Duchy of Oldenburg

Territory of the Holy Roman Empire

The Duchy of Oldenburg was a 1774 since elevated imperial principality in the Holy Roman Empire. It belonged to the Lower Rhenish - Westphalian Circle. It outlasted the end of the empire for a short time in the Confederation of the Rhine, but was annexed by the French Empire in 1811. 1815, the state was restored as Grand Duchy of Oldenburg. As Duchy of Oldenburg now the heartland of the Grand Duchy was designated as opposed to the external parts of the country Principality of Lübeck and the Principality of Birkenfeld.

History

Since the early Middle Ages was the County of Oldenburg. By countries exchange the county came in the Treaty of Tsarskoye Selo on 27 August 1773 the head of the House of Schleswig -Holstein - Gottorp, later Tsar Paul, who four days later his cousin the Prince-Bishop of Lübeck, Friedrich August ceded the land, which then was raised to the status of Duke Emperor Joseph II 1774/1777.

The Duchy thus consisted of two spatially separated sub-areas: Oldenburg itself and the Bishopric of Lübeck (after secularization in 1803 the Principality of Lübeck with the residence Eutin ).

1785 died Friedrich August. His nephew Peter Friedrich Ludwig took over for the feeble-minded biological son Peter Friedrich Wilhelm as coadjutor and successor official duties. Under him Oldenburg was again a city of residence. When Peter Friedrich Wilhelm died in 1823, Peter Friedrich Ludwig succeeded him as Duke Peter I in 1803 became Oldenburg in Reichsdeputationshauptschluss in exchange for the Elsflether Weser customs as compensation, the Hanover Office Wildeshausen and out of the former Bishopric of Münster, the offices of Vechta and Cloppenburg. The Bishopric of Lübeck was converted into a hereditary principality.
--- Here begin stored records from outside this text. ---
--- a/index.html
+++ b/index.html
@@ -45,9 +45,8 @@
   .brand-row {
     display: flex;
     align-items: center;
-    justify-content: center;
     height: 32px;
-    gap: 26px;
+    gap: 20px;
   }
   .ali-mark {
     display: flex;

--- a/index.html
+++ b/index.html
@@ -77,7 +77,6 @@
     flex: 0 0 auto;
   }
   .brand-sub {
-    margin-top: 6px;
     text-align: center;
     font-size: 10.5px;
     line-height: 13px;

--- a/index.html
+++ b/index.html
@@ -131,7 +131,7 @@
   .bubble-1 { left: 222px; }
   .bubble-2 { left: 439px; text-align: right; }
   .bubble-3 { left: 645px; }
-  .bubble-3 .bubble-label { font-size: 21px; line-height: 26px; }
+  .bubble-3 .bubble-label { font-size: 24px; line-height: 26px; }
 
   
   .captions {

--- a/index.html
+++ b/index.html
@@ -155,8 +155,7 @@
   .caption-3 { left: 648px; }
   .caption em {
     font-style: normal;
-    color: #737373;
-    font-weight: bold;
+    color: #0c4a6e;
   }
Although the country had joined the Confederation of the Rhine, beginning in 1811 it was annexed by France and added to the newly created Department of the Weser estuaries. In his capacity as Regent Peter Friedrich Ludwig refused the offered him as a substitute imperial domain Erfurt and emigrated to Russia, where Czar Alexander's sister Catherine Pavlovna was married to his son Georg April 30, 1809.